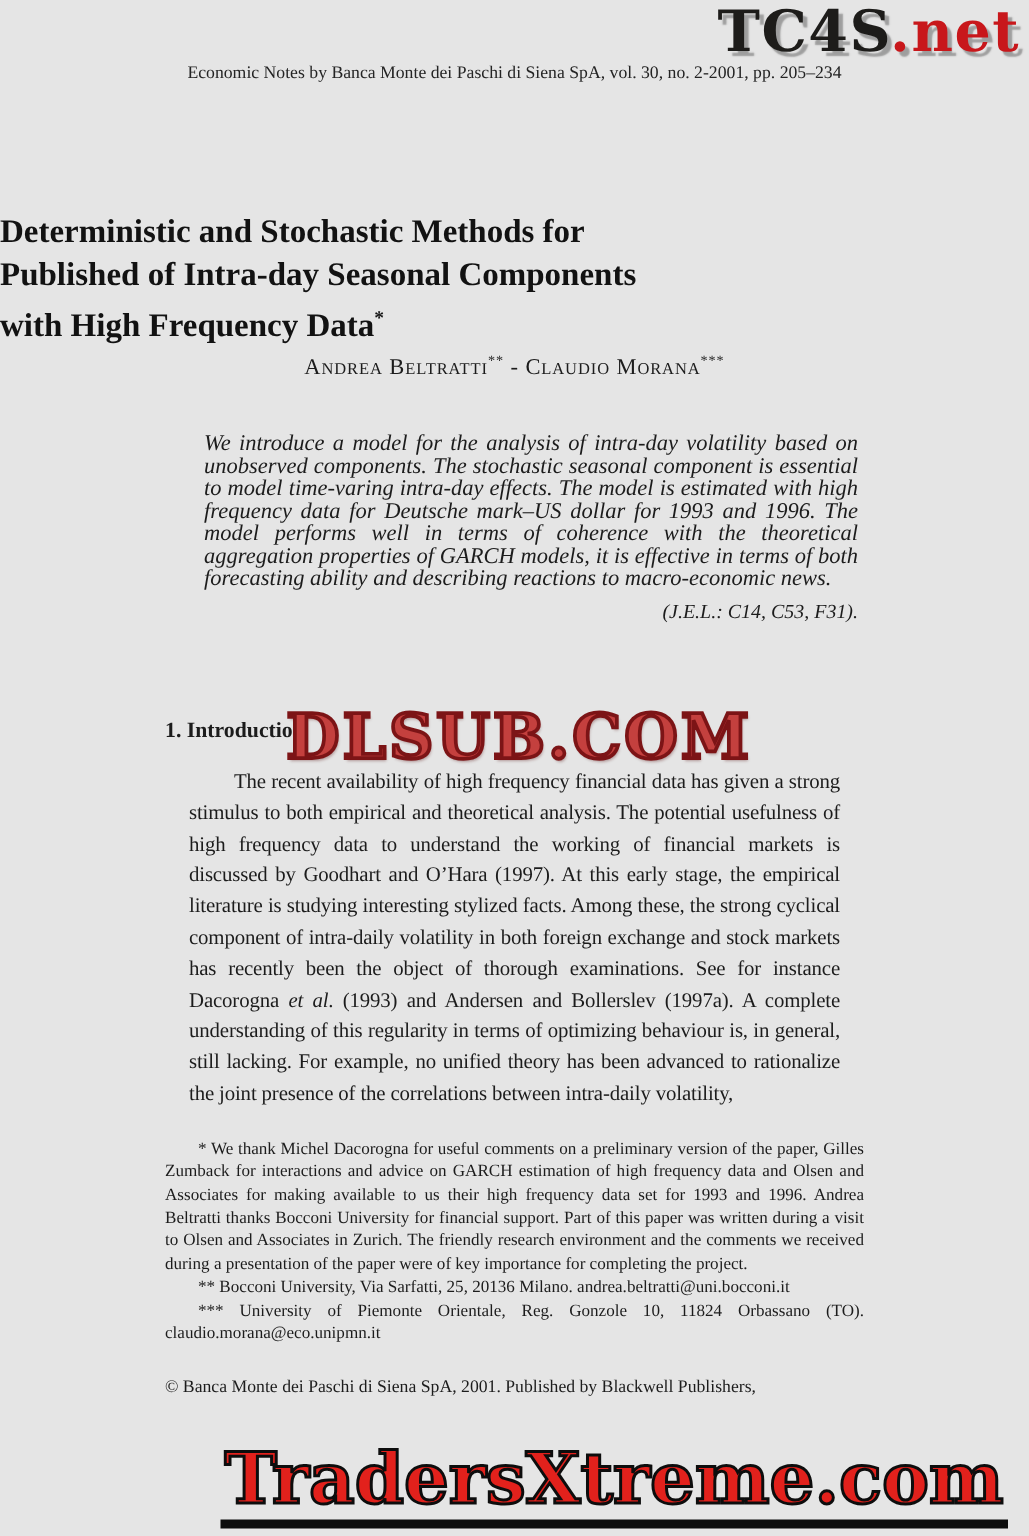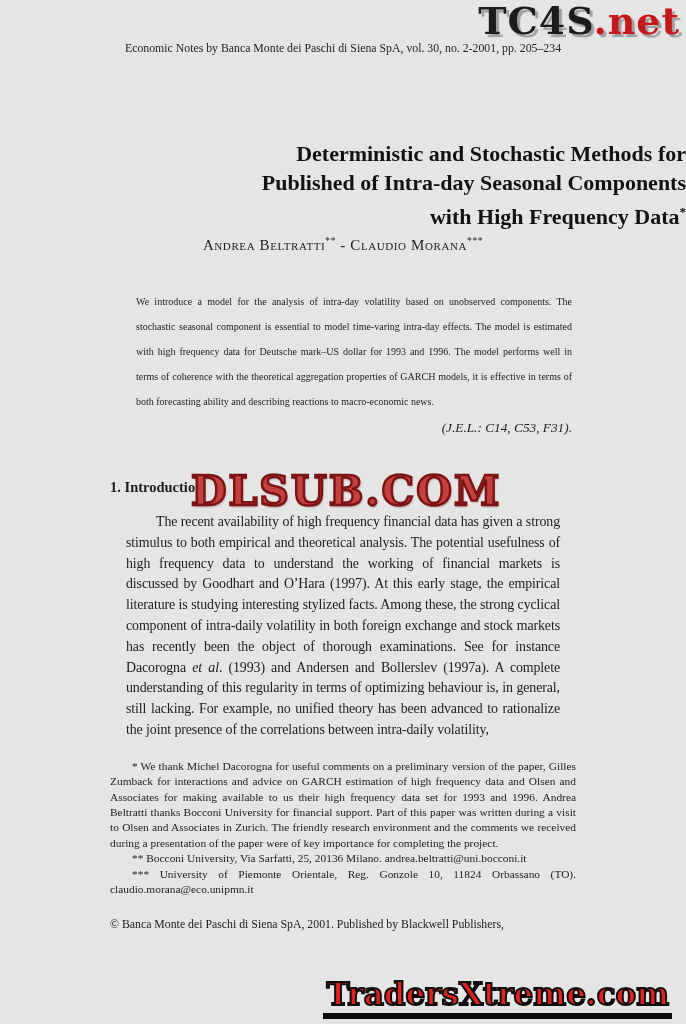"Deterministic and Stochastic Methods for" .title-block { text-align: right -> left }
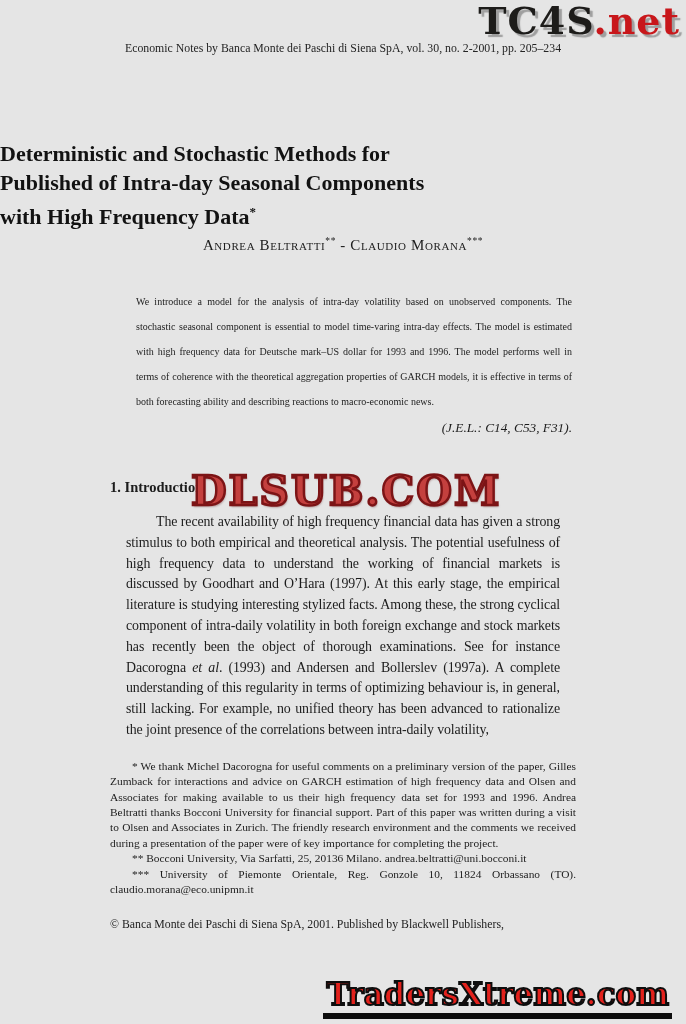"We introduce a model for" .abstract-text { font-size: 10px -> 15px; font-style: none -> italic; line-height: 25px -> 15px }
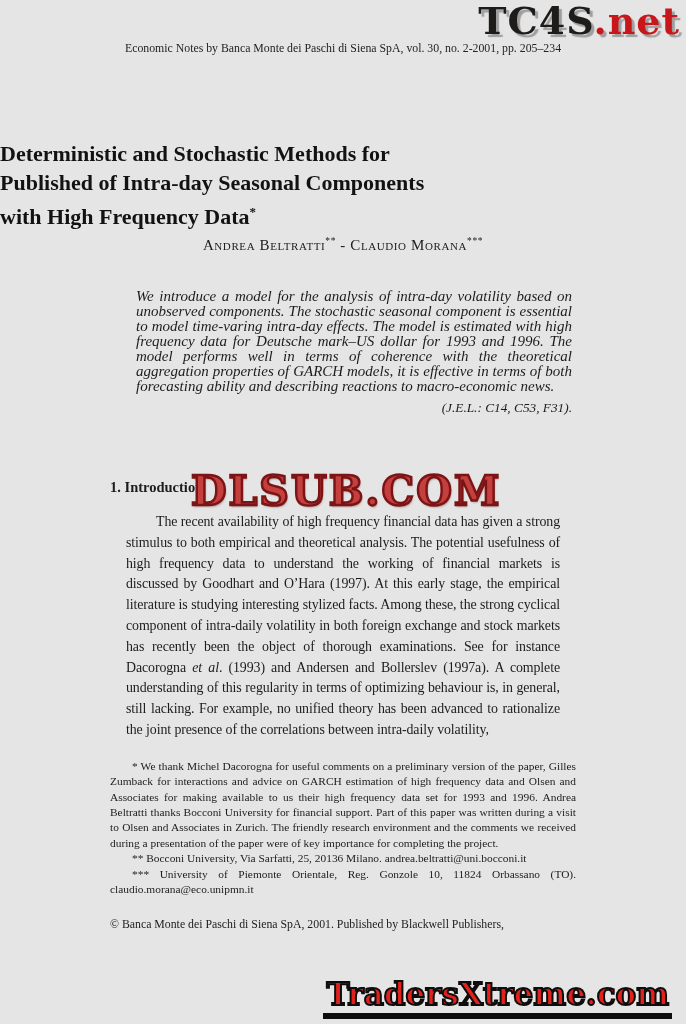"TradersXtreme.com" .traders { font-size: 31px -> 47px }
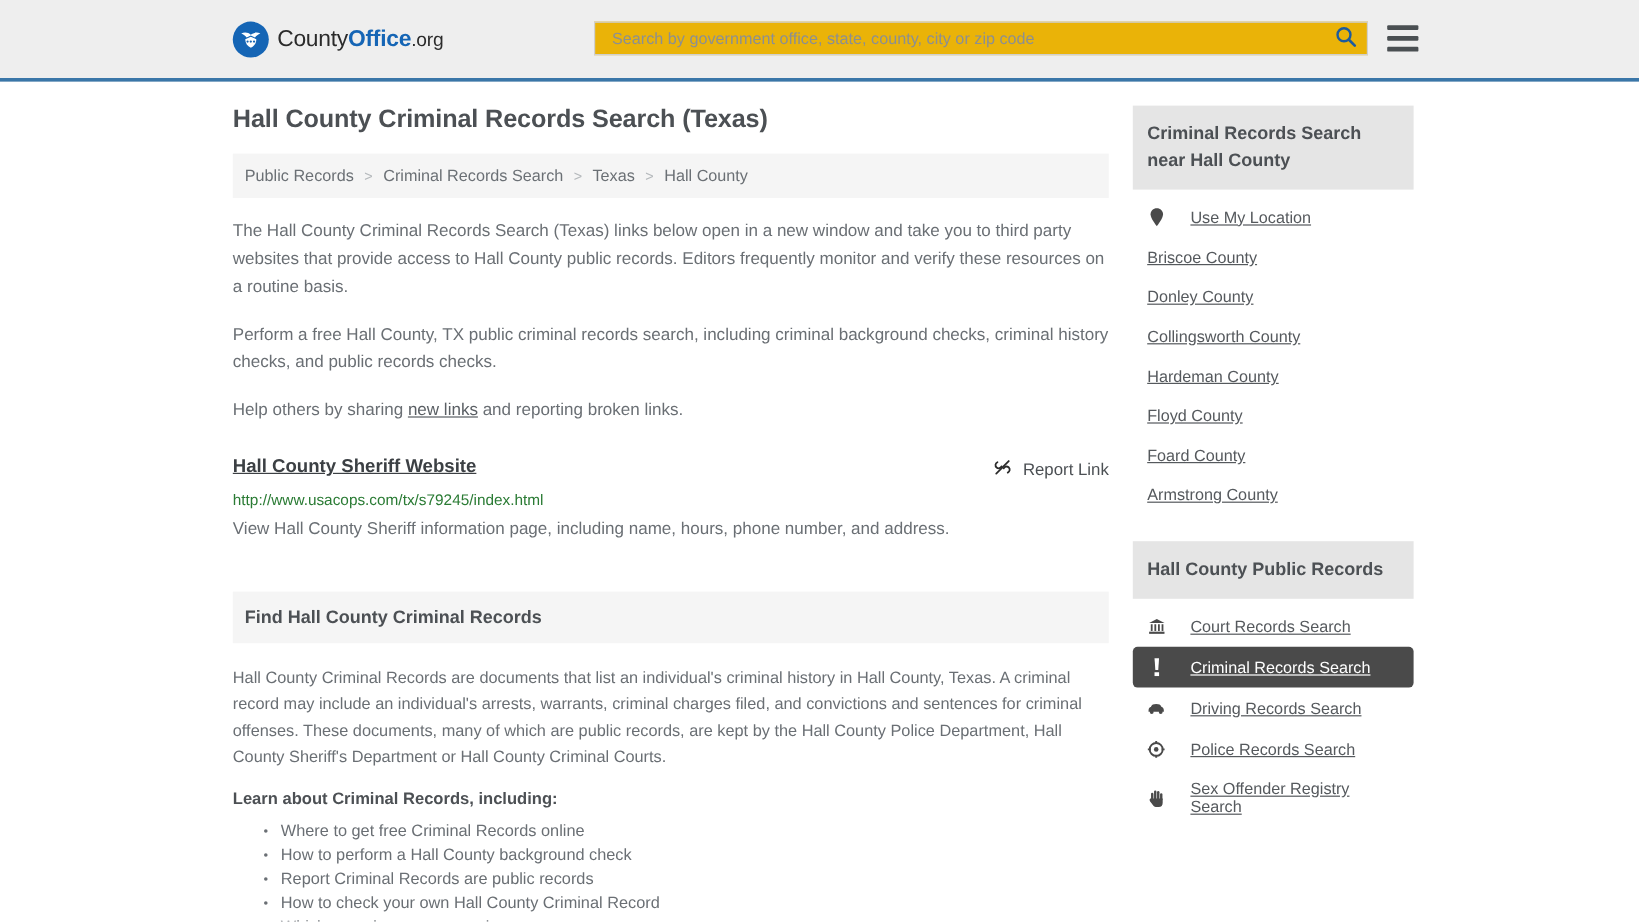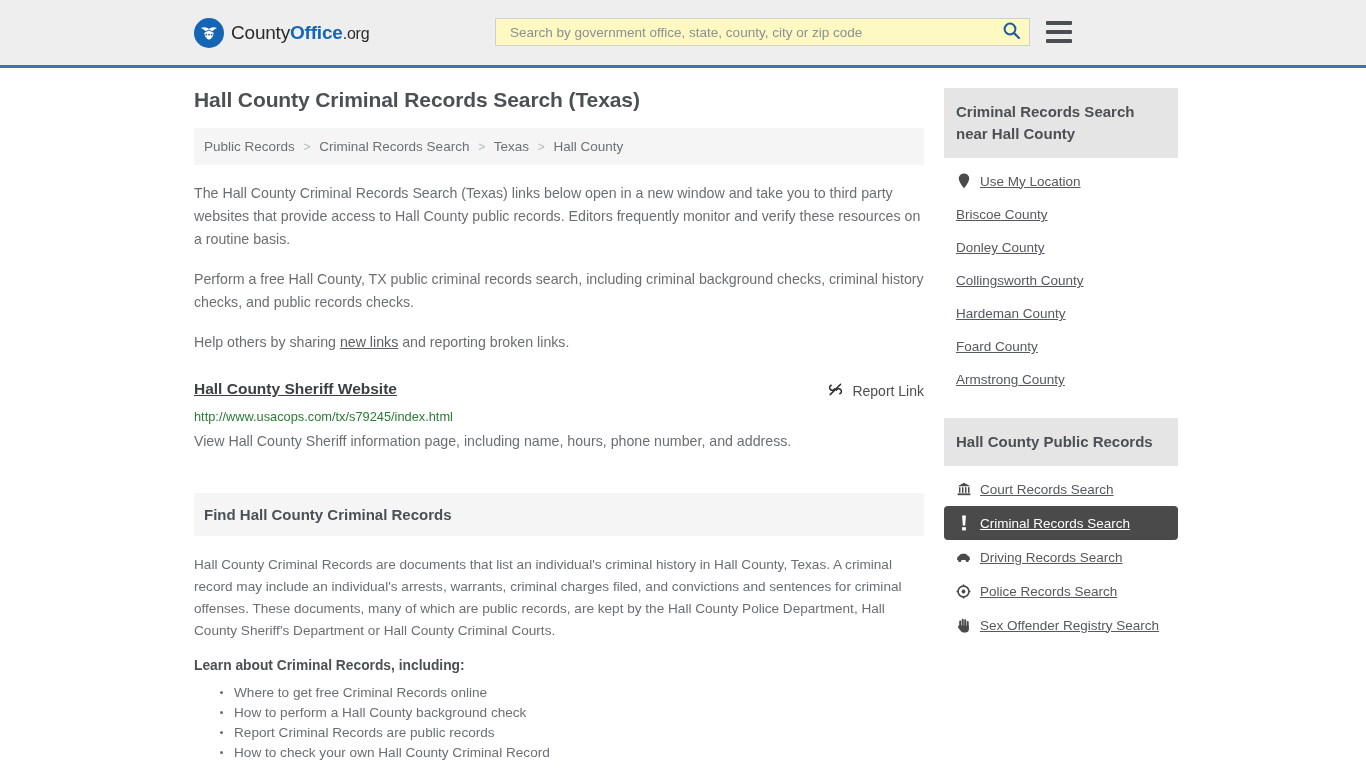"Search by government office, state," .search-box { background: #fef9c3 -> #eab308; width: 535px -> 645px }
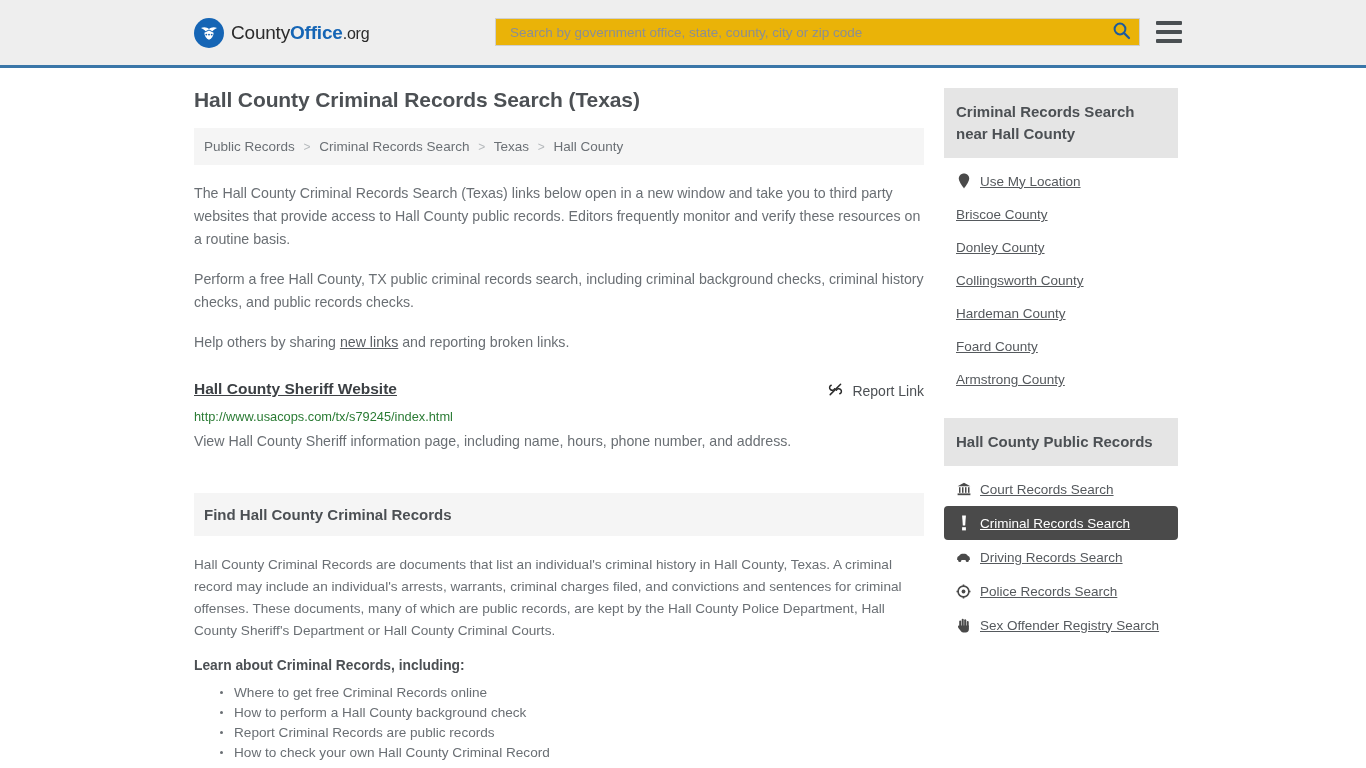"Use My Location" .side-item { gap: 9px -> 21px }
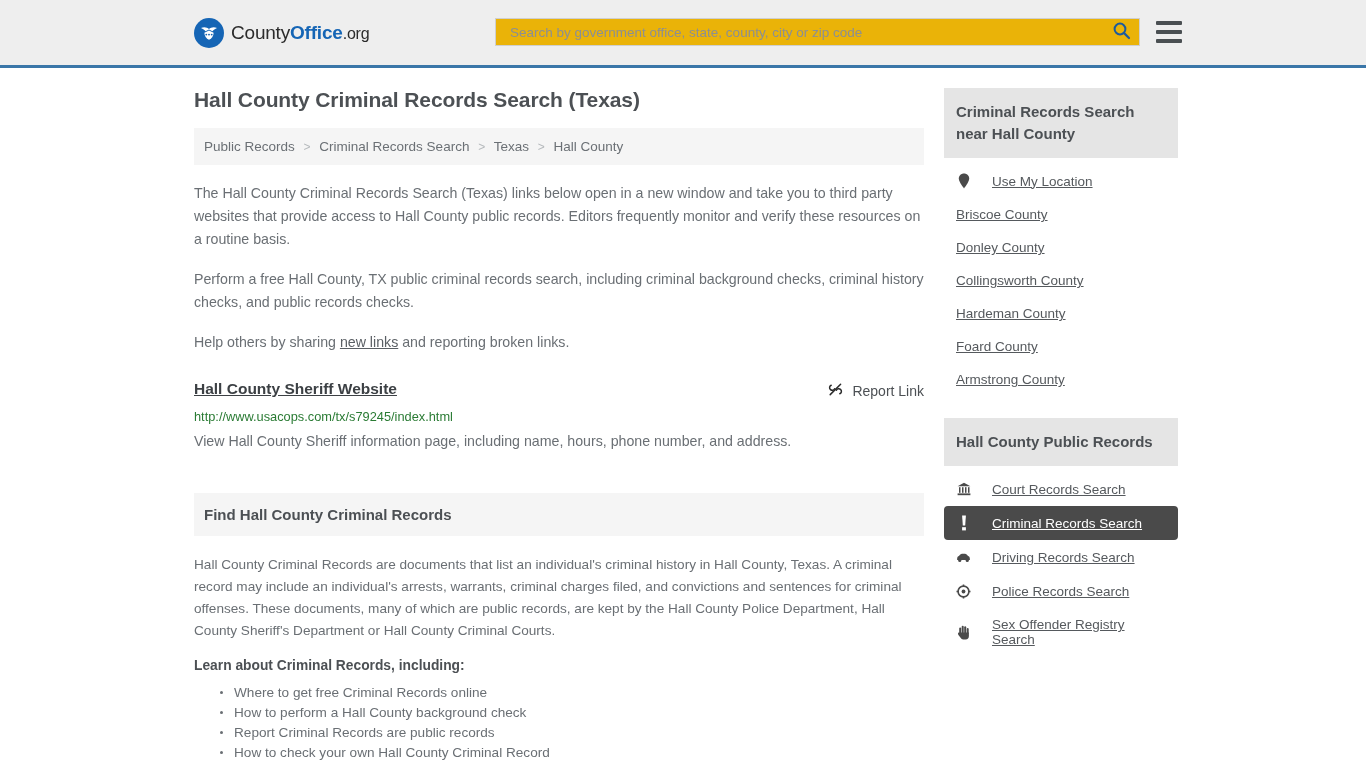"Floyd County" div.side-item { html: none -> <div> <a>Floyd County</a> </div> }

::::

What you have to do: Each line from the one containing "background: #fef9c3 ->" through the last line of the data should be written out exactly. Skip the pictures, and add no other lines.

Task answer:
"Search by government office, state," .search-box { background: #fef9c3 -> #eab308; width: 535px -> 645px }
"Use My Location" .side-item { gap: 9px -> 21px }
"Floyd County" div.side-item { html: none -> <div> <a>Floyd County</a> </div> }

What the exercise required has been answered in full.